Web document revisions:
┌──

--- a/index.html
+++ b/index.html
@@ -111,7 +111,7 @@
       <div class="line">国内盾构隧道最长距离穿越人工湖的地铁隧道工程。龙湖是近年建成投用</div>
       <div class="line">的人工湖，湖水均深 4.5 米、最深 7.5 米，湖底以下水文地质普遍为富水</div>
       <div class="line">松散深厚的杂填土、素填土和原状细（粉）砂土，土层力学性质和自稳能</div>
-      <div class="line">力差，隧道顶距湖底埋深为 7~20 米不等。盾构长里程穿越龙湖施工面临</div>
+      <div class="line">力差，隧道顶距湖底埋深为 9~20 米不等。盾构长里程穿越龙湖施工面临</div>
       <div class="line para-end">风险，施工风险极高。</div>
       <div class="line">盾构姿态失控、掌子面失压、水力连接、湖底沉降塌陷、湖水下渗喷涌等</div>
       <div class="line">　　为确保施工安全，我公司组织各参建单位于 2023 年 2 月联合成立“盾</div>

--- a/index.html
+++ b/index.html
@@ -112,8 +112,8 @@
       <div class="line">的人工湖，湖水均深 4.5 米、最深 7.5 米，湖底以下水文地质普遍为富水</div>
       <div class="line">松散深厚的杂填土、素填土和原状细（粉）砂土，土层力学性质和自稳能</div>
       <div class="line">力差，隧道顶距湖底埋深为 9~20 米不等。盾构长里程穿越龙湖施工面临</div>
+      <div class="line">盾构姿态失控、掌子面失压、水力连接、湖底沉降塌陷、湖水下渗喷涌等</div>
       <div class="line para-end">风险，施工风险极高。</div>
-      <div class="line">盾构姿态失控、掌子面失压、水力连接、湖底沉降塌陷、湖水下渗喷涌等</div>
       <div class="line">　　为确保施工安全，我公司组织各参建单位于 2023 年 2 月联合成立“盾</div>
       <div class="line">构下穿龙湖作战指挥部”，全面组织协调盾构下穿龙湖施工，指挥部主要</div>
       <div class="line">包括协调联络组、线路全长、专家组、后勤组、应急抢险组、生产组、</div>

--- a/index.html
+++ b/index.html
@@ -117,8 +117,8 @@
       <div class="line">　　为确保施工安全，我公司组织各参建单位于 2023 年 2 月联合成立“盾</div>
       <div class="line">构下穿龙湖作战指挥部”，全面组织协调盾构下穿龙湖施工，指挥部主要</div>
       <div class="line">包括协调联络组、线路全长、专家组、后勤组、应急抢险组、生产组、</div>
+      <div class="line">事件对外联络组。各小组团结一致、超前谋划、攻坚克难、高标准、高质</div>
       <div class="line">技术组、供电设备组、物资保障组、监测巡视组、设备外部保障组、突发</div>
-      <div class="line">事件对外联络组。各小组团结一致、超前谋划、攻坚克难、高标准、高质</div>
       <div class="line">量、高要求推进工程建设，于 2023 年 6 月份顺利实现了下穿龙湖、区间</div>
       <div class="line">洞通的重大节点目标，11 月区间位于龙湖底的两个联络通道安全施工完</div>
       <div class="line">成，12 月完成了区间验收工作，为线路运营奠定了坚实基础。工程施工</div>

└──
┌──

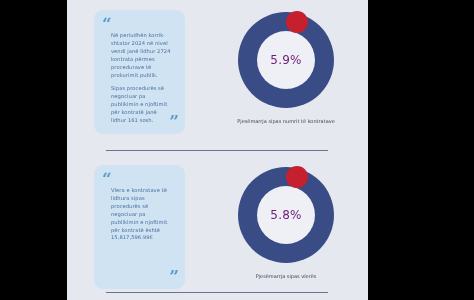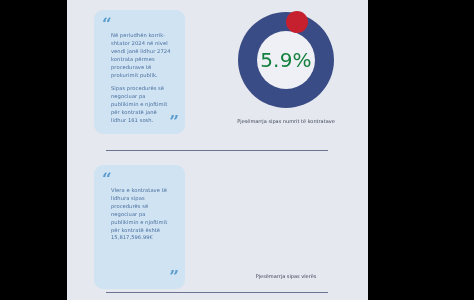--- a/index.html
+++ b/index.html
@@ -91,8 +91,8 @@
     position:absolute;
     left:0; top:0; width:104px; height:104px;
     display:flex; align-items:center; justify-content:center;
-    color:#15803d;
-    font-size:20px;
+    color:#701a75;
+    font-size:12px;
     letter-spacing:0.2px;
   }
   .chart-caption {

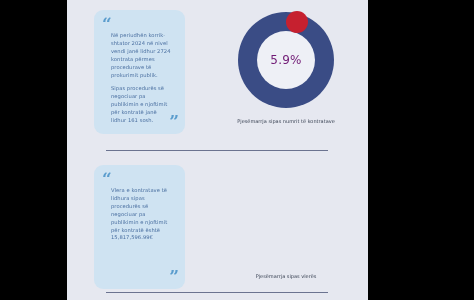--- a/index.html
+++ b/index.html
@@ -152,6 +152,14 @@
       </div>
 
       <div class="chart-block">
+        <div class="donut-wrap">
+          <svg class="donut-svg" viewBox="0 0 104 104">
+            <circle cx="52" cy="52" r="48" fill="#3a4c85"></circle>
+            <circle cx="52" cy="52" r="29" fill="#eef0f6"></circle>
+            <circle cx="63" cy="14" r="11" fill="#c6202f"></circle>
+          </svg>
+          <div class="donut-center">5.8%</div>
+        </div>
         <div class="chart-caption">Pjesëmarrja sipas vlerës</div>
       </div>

└──
┌──

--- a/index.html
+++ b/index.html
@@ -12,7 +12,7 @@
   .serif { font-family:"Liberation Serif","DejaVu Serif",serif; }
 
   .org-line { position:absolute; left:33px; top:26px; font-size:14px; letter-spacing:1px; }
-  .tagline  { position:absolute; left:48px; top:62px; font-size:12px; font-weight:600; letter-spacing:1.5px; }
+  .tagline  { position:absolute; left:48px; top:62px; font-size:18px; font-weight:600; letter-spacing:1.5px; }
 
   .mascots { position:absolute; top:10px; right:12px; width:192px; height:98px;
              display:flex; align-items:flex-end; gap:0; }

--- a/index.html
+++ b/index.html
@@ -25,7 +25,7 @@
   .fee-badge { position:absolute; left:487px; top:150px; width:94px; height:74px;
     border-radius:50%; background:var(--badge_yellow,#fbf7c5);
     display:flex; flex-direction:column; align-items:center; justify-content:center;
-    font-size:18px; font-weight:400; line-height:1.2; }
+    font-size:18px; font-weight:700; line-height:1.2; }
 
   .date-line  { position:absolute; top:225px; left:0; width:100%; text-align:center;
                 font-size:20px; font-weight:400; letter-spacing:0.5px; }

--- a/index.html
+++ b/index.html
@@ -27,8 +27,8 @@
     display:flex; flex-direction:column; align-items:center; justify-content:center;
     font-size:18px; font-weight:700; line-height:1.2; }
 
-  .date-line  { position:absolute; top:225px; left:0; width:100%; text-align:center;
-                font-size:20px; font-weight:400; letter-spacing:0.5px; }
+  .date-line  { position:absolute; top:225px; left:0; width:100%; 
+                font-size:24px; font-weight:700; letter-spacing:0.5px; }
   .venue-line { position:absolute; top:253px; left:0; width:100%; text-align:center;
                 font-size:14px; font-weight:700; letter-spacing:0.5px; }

└──

ASSIGNED TASK: Determine how many lines of the data contain "circle" and give nothing but that number.

ANSWER TO THE PROBLEM: 3